··· Provided entries

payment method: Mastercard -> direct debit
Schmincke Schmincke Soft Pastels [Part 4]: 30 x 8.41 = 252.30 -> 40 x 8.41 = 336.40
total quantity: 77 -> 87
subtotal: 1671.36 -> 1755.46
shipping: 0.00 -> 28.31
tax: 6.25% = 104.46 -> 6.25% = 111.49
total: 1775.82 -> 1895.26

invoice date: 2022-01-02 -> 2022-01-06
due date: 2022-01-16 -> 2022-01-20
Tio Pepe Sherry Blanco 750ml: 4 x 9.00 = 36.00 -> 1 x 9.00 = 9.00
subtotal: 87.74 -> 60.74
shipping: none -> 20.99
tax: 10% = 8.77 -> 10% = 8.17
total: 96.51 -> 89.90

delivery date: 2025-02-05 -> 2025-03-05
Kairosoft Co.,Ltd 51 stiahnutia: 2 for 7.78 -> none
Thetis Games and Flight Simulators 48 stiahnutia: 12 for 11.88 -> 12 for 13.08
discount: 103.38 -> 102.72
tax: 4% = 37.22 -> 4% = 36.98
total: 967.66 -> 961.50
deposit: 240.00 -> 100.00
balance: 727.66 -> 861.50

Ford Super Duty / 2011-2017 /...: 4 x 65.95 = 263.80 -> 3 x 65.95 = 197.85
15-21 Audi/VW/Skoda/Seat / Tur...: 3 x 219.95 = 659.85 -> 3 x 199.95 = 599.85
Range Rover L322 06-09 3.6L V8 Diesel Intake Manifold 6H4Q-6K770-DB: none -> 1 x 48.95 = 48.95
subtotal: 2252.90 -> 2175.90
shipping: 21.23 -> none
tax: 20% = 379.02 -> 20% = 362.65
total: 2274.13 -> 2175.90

······

> _Action item_
Write out every entry again so that each line matches the original exactly.

> _Written answer_
payment method: Mastercard -> direct debit
Schmincke Schmincke Soft Pastels [Part 4]: 30 x 8.41 = 252.30 -> 40 x 8.41 = 336.40
total quantity: 77 -> 87
subtotal: 1671.36 -> 1755.46
shipping: 0.00 -> 28.31
tax: 6.25% = 104.46 -> 6.25% = 111.49
total: 1775.82 -> 1895.26

invoice date: 2022-01-02 -> 2022-01-06
due date: 2022-01-16 -> 2022-01-20
Tio Pepe Sherry Blanco 750ml: 4 x 9.00 = 36.00 -> 1 x 9.00 = 9.00
subtotal: 87.74 -> 60.74
shipping: none -> 20.99
tax: 10% = 8.77 -> 10% = 8.17
total: 96.51 -> 89.90

delivery date: 2025-02-05 -> 2025-03-05
Kairosoft Co.,Ltd 51 stiahnutia: 2 for 7.78 -> none
Thetis Games and Flight Simulators 48 stiahnutia: 12 for 11.88 -> 12 for 13.08
discount: 103.38 -> 102.72
tax: 4% = 37.22 -> 4% = 36.98
total: 967.66 -> 961.50
deposit: 240.00 -> 100.00
balance: 727.66 -> 861.50

Ford Super Duty / 2011-2017 /...: 4 x 65.95 = 263.80 -> 3 x 65.95 = 197.85
15-21 Audi/VW/Skoda/Seat / Tur...: 3 x 219.95 = 659.85 -> 3 x 199.95 = 599.85
Range Rover L322 06-09 3.6L V8 Diesel Intake Manifold 6H4Q-6K770-DB: none -> 1 x 48.95 = 48.95
subtotal: 2252.90 -> 2175.90
shipping: 21.23 -> none
tax: 20% = 379.02 -> 20% = 362.65
total: 2274.13 -> 2175.90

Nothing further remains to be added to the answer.